** The problem **
Please repeat exactly the lines below from the line with "[141,387,222,400] ClientLo ->" to the line with "(371, 175) none", including both, and leave out every picture.

** Records excerpted from a collection **
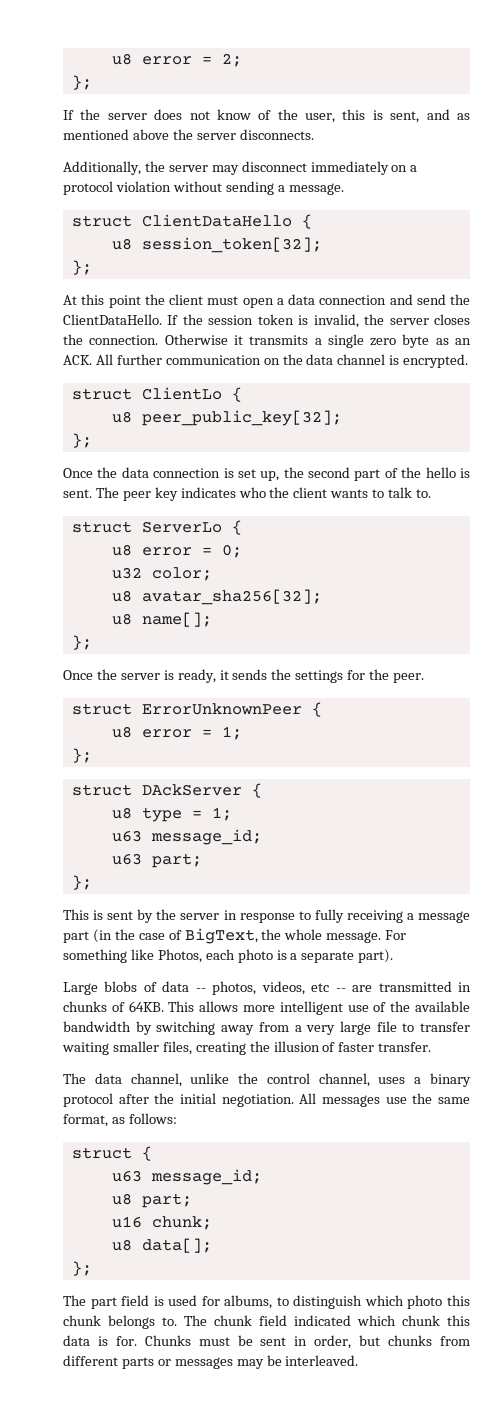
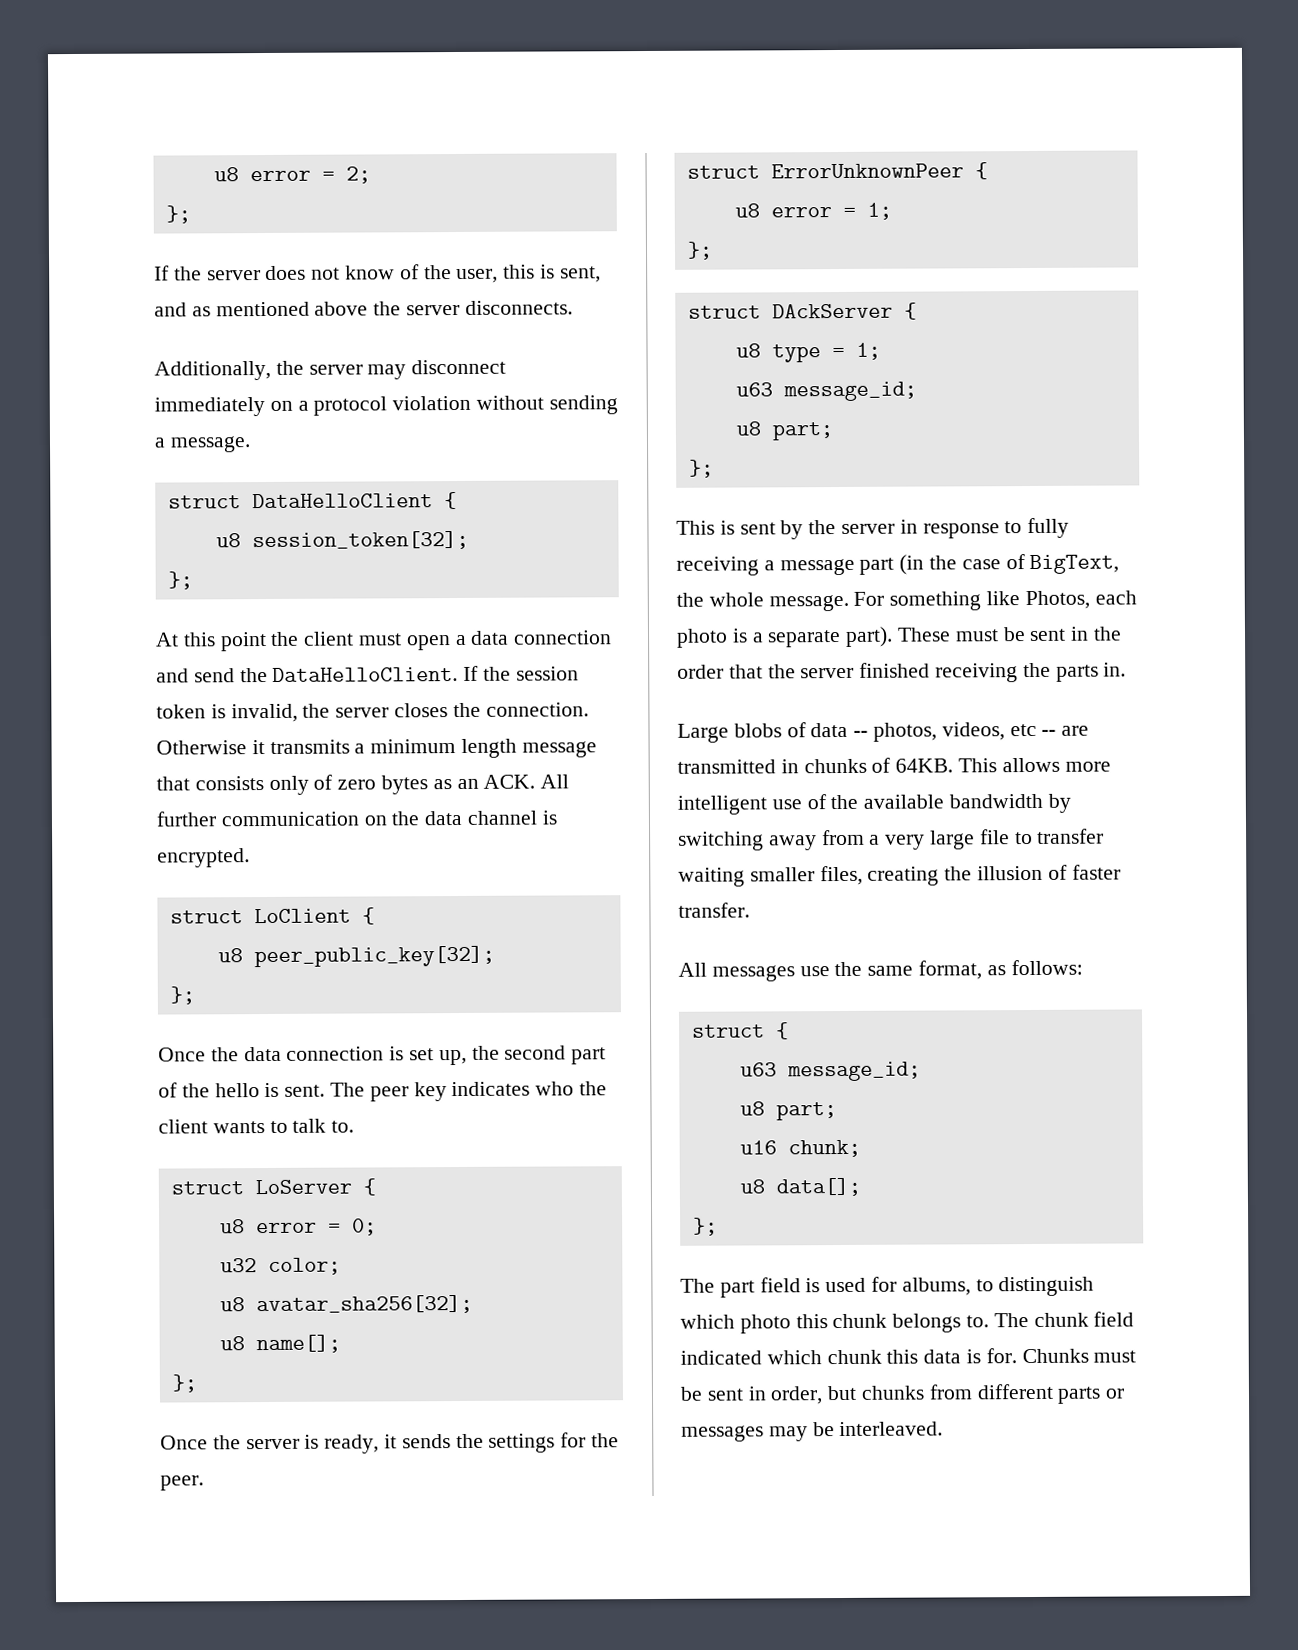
[141,214,292,227] ClientDataHello -> [251,493,433,509] DataHelloClient
[63,314,162,325] ClientDataHello. -> [272,666,459,682] DataHelloClient.
[327,334,430,348] single zero byte -> [370,738,597,758] [156,774,429,795] minimum length message that consists only of zero bytes
[141,387,222,400] ClientLo -> [253,908,351,924] LoClient
[141,521,222,533] ServerLo -> [254,1179,352,1195] LoServer
[111,853,142,865] u63 -> [735,421,761,436] u8
(394, 956) none -> [897,626,1123,642] [677,662,1127,683] These must be sent in the order that the server finished receiving the parts in.
[63,1073,471,1087] [63,1093,294,1107] The data channel, unlike the control channel, uses a binary protocol after the initial negotiation. -> (750, 910) none

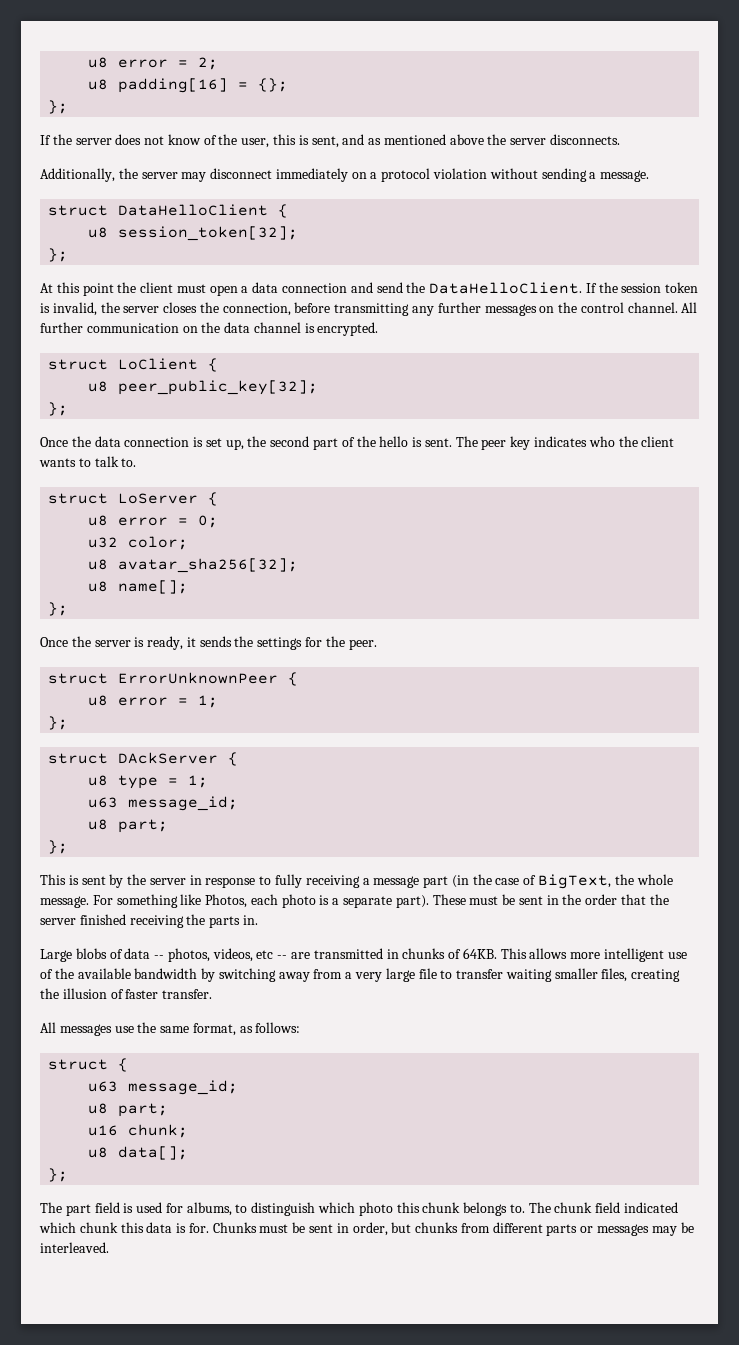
(371, 175) none -> [88,78,289,93] // u8 padding[16] = {};
[485,702,589,717] [156,738,597,758] [156,774,536,795] connection. Otherwise it transmits a minimum length message that consists only of zero bytes as an ACK. -> [222,302,678,316] connection, before transmitting any further messages on the control channel.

** Task output **
[141,387,222,400] ClientLo -> [253,908,351,924] LoClient
[141,521,222,533] ServerLo -> [254,1179,352,1195] LoServer
[111,853,142,865] u63 -> [735,421,761,436] u8
(394, 956) none -> [897,626,1123,642] [677,662,1127,683] These must be sent in the order that the server finished receiving the parts in.
[63,1073,471,1087] [63,1093,294,1107] The data channel, unlike the control channel, uses a binary protocol after the initial negotiation. -> (750, 910) none

(371, 175) none -> [88,78,289,93] // u8 padding[16] = {};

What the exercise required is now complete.